What the task asks:
Filter the records below for the word "best". Keep each line that has it.
##### Data supplied
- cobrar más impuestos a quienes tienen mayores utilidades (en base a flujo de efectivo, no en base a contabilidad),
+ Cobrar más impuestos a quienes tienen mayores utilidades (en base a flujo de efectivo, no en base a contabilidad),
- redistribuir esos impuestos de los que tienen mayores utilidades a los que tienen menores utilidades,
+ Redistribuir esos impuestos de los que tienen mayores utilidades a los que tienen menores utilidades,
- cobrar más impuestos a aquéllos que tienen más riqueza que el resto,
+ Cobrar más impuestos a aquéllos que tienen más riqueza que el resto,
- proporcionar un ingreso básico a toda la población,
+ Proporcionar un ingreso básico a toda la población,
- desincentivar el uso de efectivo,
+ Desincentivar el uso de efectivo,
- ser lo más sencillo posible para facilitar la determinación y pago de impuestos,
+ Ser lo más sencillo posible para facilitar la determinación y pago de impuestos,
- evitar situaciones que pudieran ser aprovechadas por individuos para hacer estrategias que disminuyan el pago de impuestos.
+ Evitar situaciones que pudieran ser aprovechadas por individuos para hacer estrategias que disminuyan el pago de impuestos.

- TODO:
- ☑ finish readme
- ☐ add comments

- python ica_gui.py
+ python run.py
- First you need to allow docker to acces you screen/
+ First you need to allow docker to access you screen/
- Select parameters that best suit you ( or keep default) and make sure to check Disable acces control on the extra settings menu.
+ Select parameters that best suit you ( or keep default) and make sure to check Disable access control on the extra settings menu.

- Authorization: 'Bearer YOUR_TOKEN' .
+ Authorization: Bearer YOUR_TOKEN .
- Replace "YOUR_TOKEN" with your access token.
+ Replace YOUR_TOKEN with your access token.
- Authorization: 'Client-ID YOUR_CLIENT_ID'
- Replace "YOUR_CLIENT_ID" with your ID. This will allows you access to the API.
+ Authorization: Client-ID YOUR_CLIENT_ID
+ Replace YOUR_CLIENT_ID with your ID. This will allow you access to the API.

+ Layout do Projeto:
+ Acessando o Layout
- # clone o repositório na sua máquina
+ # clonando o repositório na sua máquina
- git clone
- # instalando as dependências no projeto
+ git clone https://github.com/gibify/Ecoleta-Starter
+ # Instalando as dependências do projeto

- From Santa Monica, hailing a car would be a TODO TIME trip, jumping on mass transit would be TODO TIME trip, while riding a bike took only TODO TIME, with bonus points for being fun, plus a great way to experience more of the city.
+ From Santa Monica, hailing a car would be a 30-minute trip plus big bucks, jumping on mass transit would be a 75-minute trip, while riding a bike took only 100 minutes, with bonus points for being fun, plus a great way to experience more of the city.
##########
Finished task:
- Select parameters that best suit you ( or keep default) and make sure to check Disable acces control on the extra settings menu.
+ Select parameters that best suit you ( or keep default) and make sure to check Disable access control on the extra settings menu.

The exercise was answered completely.